En 1961, le pape Jean XXIII consacrait toute la troisième partie de sa lettre d'encyclique Mater et Magistra aux graves formes d'inégalité qui affectent le monde d'aujourd'hui. Le pape Paul VI, dans son document «Le développement des peuples», a parlé du «scandale des inégalités flagrantes». Le pape Jean-Paul II exprimait plusieurs fois sa vive inquiétude face à la négligence de l'inégalité généralisée. Le pape Benoît XVI, dans son encyclique sociale de 2009 Caritas in Veritate, déclarait: «La richesse mondiale augmente en termes absolus, mais les inégalités augmentent» (n ° 22). Il a poursuivi en soulignant: «Grâce à l'augmentation systémique des inégalités sociales, tant au sein d'un même pays qu'entre les populations de différents pays (c'est-à-dire l'augmentation massive de la pauvreté relative), Ce n'est pas seulement que la cohésion sociale ne souffre pas, ce qui met en danger la démocratie , Mais aussi l'économie, par l'érosion progressive du «capital social»: Le réseau de relations de confiance, de fiabilité et de respect des règles, indispensables pour toute forme de coexistence civile »(n ° 32).
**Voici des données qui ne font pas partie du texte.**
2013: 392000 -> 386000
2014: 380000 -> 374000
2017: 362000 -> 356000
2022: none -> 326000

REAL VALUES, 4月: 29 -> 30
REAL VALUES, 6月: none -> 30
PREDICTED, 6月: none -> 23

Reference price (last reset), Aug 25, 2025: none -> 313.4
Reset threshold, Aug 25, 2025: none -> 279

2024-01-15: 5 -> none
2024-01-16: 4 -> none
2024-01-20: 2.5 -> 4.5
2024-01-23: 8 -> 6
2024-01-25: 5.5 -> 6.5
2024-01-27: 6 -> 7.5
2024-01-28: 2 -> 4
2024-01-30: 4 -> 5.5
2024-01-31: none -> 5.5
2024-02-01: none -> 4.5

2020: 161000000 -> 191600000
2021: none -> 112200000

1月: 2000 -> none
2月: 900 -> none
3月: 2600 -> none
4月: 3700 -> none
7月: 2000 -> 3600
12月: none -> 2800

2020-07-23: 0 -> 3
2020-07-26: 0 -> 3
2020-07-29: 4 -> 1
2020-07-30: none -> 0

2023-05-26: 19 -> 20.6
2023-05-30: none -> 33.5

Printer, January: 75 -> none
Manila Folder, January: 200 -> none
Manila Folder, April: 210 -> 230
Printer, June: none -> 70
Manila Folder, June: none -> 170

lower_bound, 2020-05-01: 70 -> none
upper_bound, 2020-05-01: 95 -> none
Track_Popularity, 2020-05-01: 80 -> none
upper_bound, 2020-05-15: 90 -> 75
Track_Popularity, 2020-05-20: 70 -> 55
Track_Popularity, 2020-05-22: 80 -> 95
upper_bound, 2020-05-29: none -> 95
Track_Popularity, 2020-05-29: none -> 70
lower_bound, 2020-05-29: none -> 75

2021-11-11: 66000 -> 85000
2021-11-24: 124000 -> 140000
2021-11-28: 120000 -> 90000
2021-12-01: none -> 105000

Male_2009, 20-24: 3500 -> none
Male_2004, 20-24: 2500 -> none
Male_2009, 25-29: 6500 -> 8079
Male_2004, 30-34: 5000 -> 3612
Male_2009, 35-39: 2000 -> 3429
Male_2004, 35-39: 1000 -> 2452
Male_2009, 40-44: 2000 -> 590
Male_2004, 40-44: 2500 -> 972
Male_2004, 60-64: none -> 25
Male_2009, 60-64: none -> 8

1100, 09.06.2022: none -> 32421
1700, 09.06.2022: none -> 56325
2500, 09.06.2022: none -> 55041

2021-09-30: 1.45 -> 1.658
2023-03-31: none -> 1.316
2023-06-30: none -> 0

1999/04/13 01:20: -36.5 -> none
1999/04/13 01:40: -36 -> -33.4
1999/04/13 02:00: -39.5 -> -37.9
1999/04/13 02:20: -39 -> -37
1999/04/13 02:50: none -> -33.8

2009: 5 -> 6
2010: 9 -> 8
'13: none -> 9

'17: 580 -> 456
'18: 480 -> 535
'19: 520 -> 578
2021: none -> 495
La langue du pape est restreinte, mais elle suggère des conséquences effrayantes si nous ne commençons pas à inverser la tendance actuelle vers une plus grande inégalité économique.

Il n'y a pas très longtemps que le journaliste canadien Andrew Coyne - aucun radical à colère - écritait: "Il y a des conséquences lorsque les sociétés développent une sous-classe, démoralisées et en désaccord avec le courant dominant ... Une famille pauvre n'est pas démoralisée parce qu'elle ne peut pas se permettre un yacht, mais parce qu'il ne peut pas aspirer même aux sortes de choses quotidiennes que les familles moyennes prennent pour acquis.

Un livre best-seller international récent a fourni des preuves statistiques de l'impact que l'inégalité ait sur une société entière. Richard Wilkinson et Kate Pickett, deux chercheurs médicaux britanniques, ont écrit The Spirit Level (Londres, Bloomsbury Press, 2010). L'avant-propos de leur livre est une forte approbation par le réputé économiste américain Robert Reich. Commentant la crise financière de 2008, Wilkinson et Pickett affirment: "Mais la vérité est que la société brisée et l'économie brisée sont le résultat de la croissance de l'inégalité" (p. 5).

Ce que Wilkinson et Pickett révèlent grâce à leurs études statistiques minutieuses, c'est que toute la société est affectée par l'inégalité économique. Par exemple, plus le niveau d'inégalité dans une société est élevé, plus la quantité de stress est élevée et plus la perte de l'estime de soi est élevée dans toute la société. À mesure qu'ils traversent leurs diverses études, ils montrent que les niveaux de confiance sociale dans une société sont liés à l'inégalité des revenus; De même, la prévalence de la maladie mentale, de même que la toxicomanie, ainsi que la grossesse chez les adolescentes. D'autres études montrent que, à mesure que l'inégalité des revenus augmente dans une société, la violence augmentera aussi.

Au début du chapitre 13, les auteurs affirment: «Les neuf derniers chapitres ont montré, parmi les riches pays développés et parmi les cinquante états des États-Unis, que la plupart des problèmes sociaux et de santé importants du monde riche sont plus fréquents dans des sociétés plus inégales» (p. 173).

Parce que nous croyons en la dignité de chaque être humain, les Catholiques comprennent que nous devions lutter contre la pauvreté partout où nous la trouvions. Ce que devient de plus en plus clair, c'est que le souci du bien commun nous oblige aussi à faire tout notre possible, non seulement pour lutter contre la pauvreté, mais aussi pour réduire l'inégalité des revenus.